筆録
 
2013年
 

未だかつて見ず

和辻哲郎は「古寺巡礼」で、奈良国立博物館には推古から天平時代の観音像が多いことに驚いたと述べています。この時代は聖徳太子が摂政となって仏教の流布に努め、そのおよそ百年後には平城京遷都、次いで聖武天皇の国分寺建立と盧舎那大仏造立の詔が出されます。本来日本人は、視覚に訴える立派な建物や像を造って信仰心を育むのではなく、厳粛な場を設け、そこで魂と魂の触れ合いを感じ取ることにより霊的な存在を信ずるというのが習わしでした。百済の聖明王が欽明天皇に仏像を献納した時、天皇はそれを一目見るなり、「その御顔きらきらし、未だかつて見ず。」と仰せになったと「日本書紀」は記していますが、天皇は、まずなによりもその造形美に心惹かれたのです。つまり今まで見たこともないものだったということです。

ところで日本最古の寺である飛鳥寺本尊・釈迦如来像は、杏型の目を持ち、なんともいえぬ不思議な微笑みを湛えています。これは、ガンダーラから中国の雲崗、さらに朝鮮を経て入った百済仏系統の特徴です。この、今まで見たこともない大陸的な様子の仏像に、当時の日本人は強く惹きつけられたと思われます。この時代の観音信仰はどのようなものだったのでしょうか。

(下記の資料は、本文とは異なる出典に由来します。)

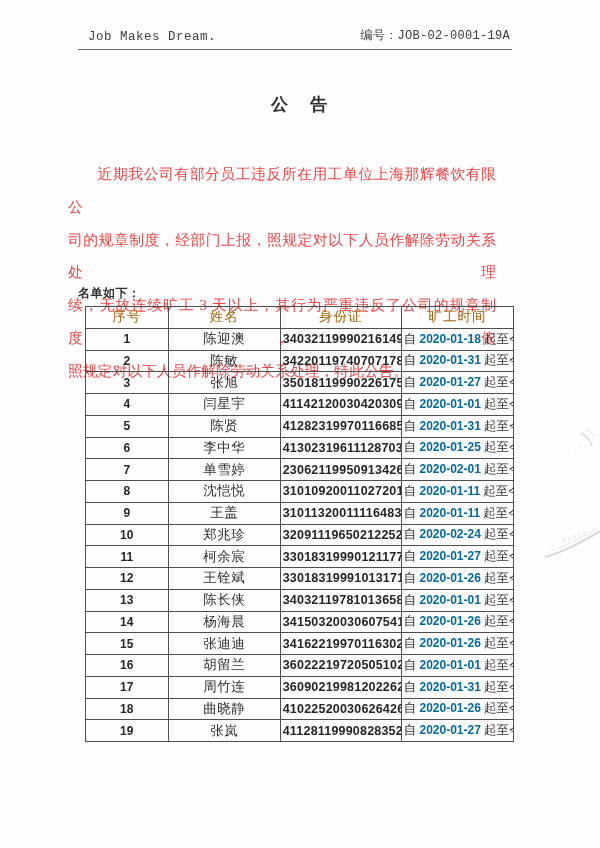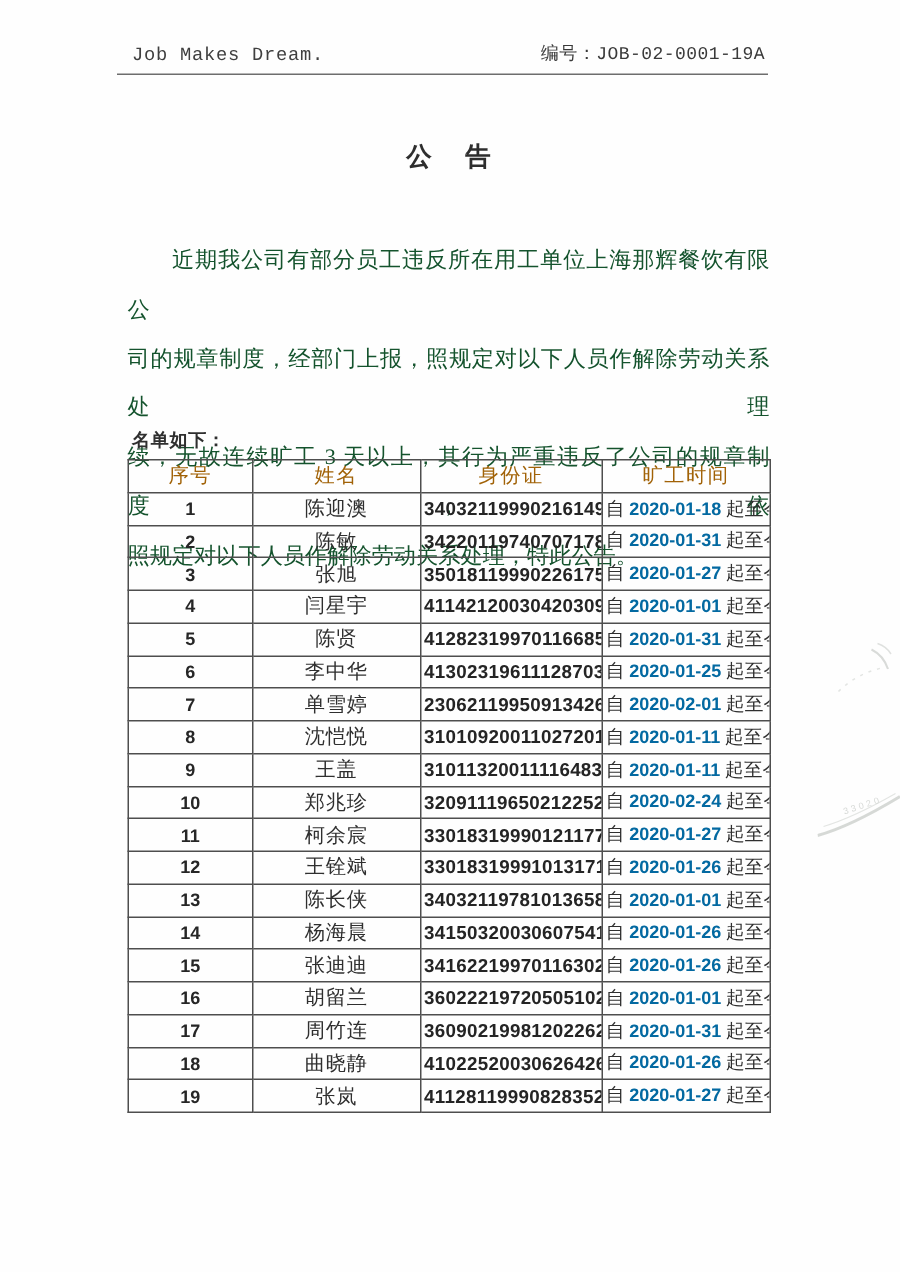"近期我公司有部分员工违反所在用工单位上海那辉餐饮有限公" .notice-body { color: #14532d -> #ef4444; left: 85px -> 68px }
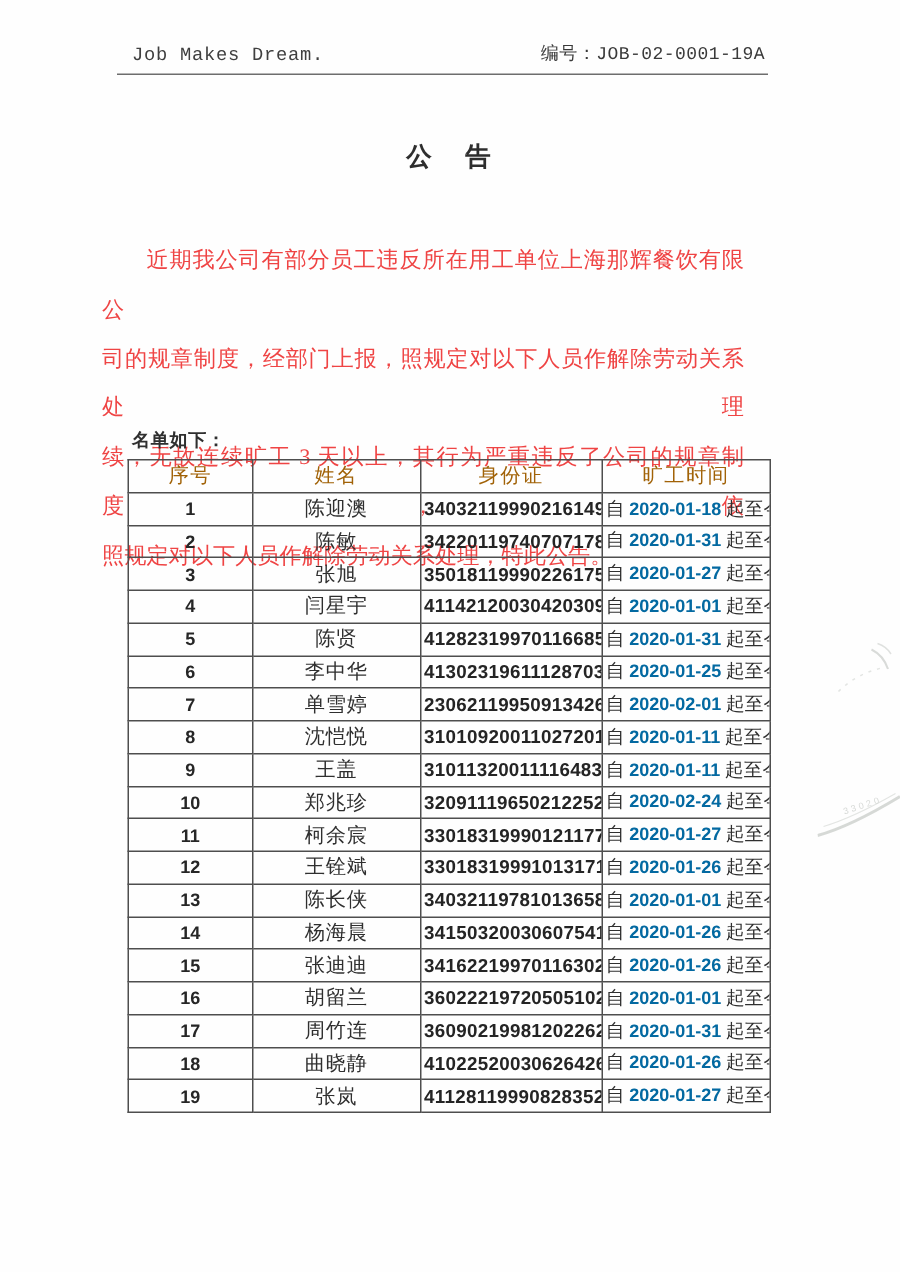"名单如下：" .list-label { left: 88px -> 78px }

東大寺を中心に各地に国分寺が置かれたのは天平年間(729〜749)です。聖武天皇は740年に国ごとに七尺の観音像を造らせて、観音経を書写させたと「続日本紀」に載っていますが、この時代、観音は鎮護国家の利益をもたらす仏様でした。それで国家的な祈願がなされる際には「観音経」が読誦されたのです。こうしたことは、今日の私たちの感覚からすれば少し違和感があります。衆生が一心に観音菩薩の名を称えるならばどんな苦難からも救われる、観音菩薩はあらゆる姿をとって衆生を済度して下さるということと、国家安泰を願うこととは直接結びつきにくい気がします。これは当時の中国の観音信仰が影響しているのです。後漢の滅亡後、史上初めて異民族として中国を支配した北魏は、元来の遊牧民の習俗を捨てて仏教を採り入れ、統治の礎としました。こうしたことが日本の為政者にも取り入れられたのです。